Take from the records below each line that holds "Nissan".
(Records for processing)
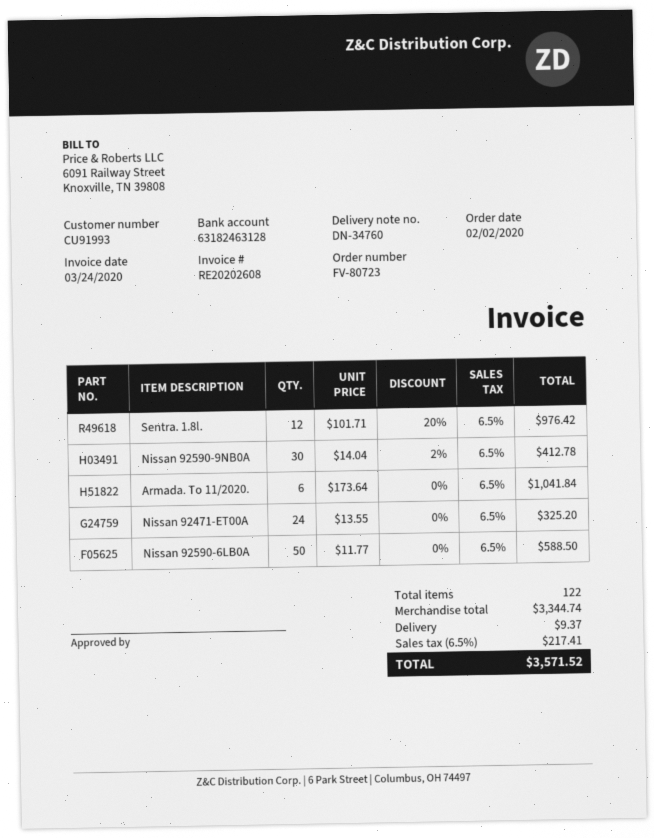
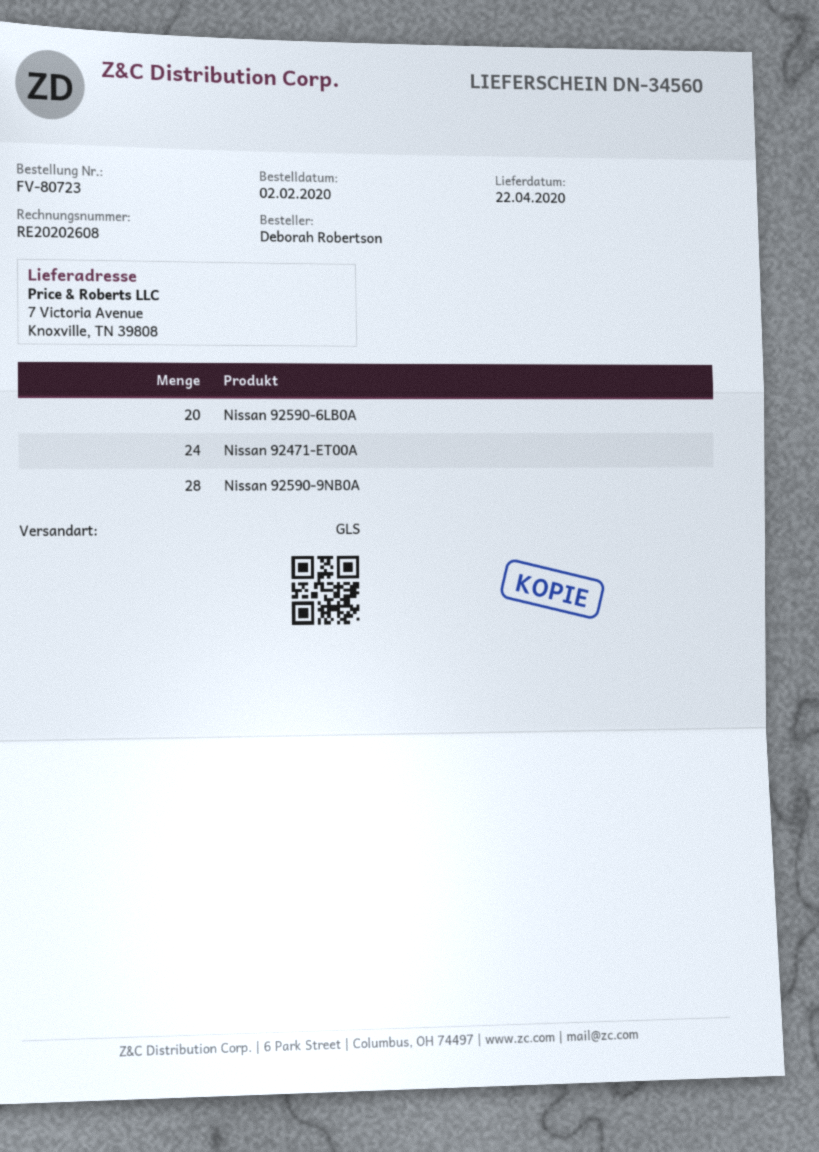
delivery note number: DN-34760 -> DN-34560
Sentra. 1.8l.: 12 -> none
Nissan 92590-9NB0A: 30 -> 28
Armada. To 11/2020.: 6 -> none
Nissan 92590-6LB0A: 50 -> 20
(End Records for processing)
*Written solution*
Nissan 92590-9NB0A: 30 -> 28
Nissan 92590-6LB0A: 50 -> 20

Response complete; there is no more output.